Re: Compliant Tailoring of Normalisation for the Unicode Collation Algorithm

From: Richard Wordingham <richard.wordingham_at_ntlworld.com>
Date: Thu, 17 May 2012 21:02:46 +0100

On Wed, 16 May 2012 16:03:08 -0700
Markus Scherer <markus.icu_at_gmail.com> wrote:

> The problem is a contraction x+0F72 and input text x+0F73 where the
> inner 0F71 should be skipped.
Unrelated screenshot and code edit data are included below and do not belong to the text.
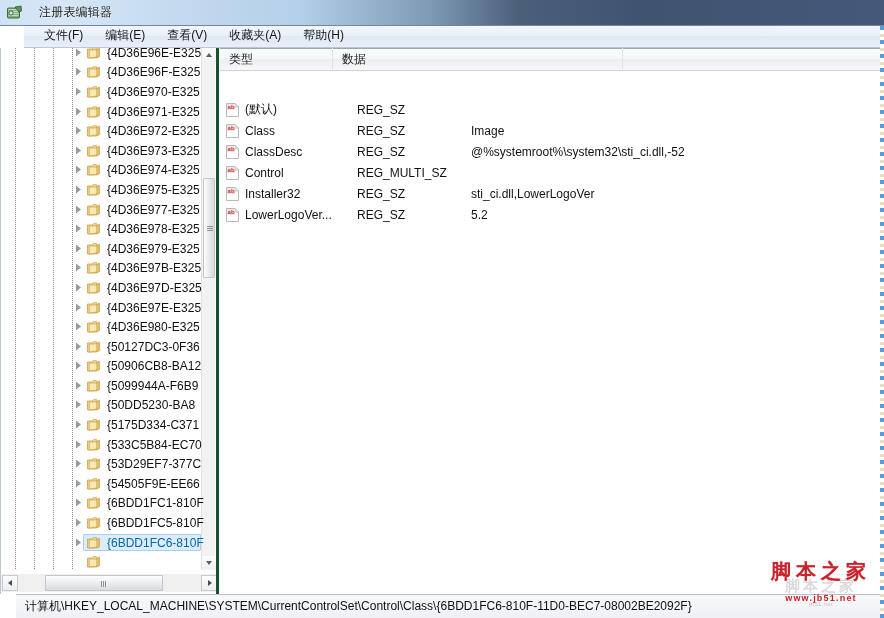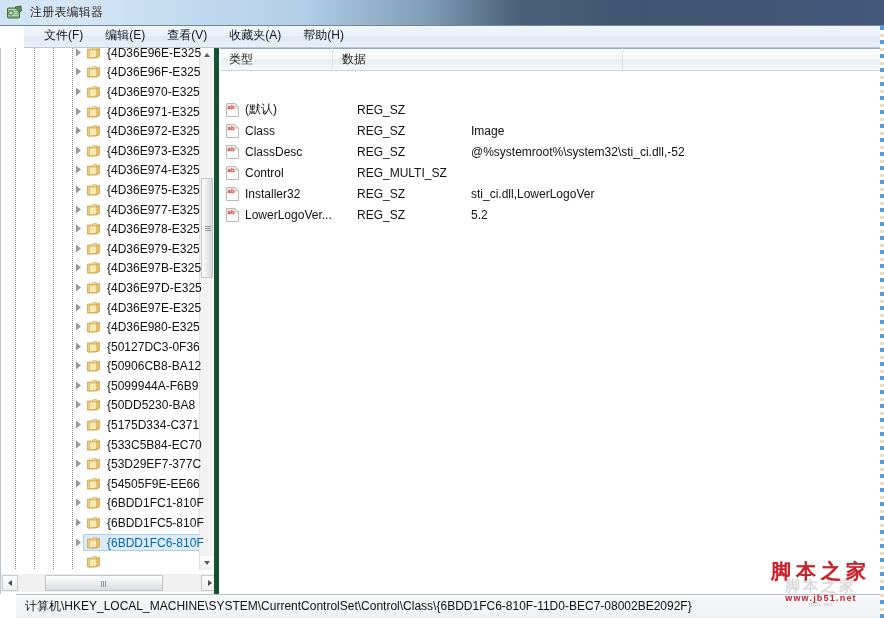--- a/index.html
+++ b/index.html
@@ -15,21 +15,21 @@
   #app { position:relative; width:884px; height:618px; overflow:hidden; }
 
   
   .titlebar{
     position:absolute; left:0; top:0; width:884px; height:26px;
     background:linear-gradient(to right,
        #cfe2f3 0px, #d6e8f7 60px, #c5dcf0 160px, #b4cfe8 300px,
        #7e9ab5 430px, #4a5f78 520px, #3f5470 640px, #44597a 884px);
     border-bottom:1px solid #6e87a3;
   }
-  .titlebar-inner{ display:flex; align-items:center; height:25px; padding-left:6px; gap:7px; }
+  .titlebar-inner{ display:flex; align-items:center; height:25px; padding-left:6px; gap:16px; }
   .app-icon{ position:relative; width:17px; height:16px; flex:none; }
   .title-text{
     font-size:12px; color:#1c1c1c; white-space:nowrap;
     text-shadow:0 1px 0 rgba(255,255,255,.75);
     letter-spacing:.2px;
   }
 
   
   .edge-dash{
     position:absolute; right:0; top:26px; width:4px; height:592px;
@@ -54,21 +54,21 @@
   
   .content{
     position:absolute; left:0; top:48px; width:884px; height:546px;
     background:#fff;
   }
 
   
   .tree-pane{
     position:absolute; left:0; top:0; width:219px; height:546px;
     background:#fff; overflow:hidden;
-    border-right:5px solid #14532d;
+    border-right:3px solid #14532d;
   }
   .tree-pane::before{ 
     content:""; position:absolute; left:0; top:0; width:1px; height:546px;
     background:#bdc7d1;
   }
   .tree-viewport{
     position:absolute; left:1px; top:0; width:204px; height:522px; overflow:hidden;
   }
   .tree-scroll{ position:absolute; left:0; top:-5px; width:260px; }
We can avoid this by adding a
> contraction for x+0F73 (and one for the equivalent x+0F71+0F72).
>
> On the other hand, x+0F73 (together with x+0F71+0F72) is harmless, it
> does not match the second half of anything else. Separately, we
> should have the prefix contraction x+0F71 so that discontiguous
> contractions match as expected, but we don't need x+0F72.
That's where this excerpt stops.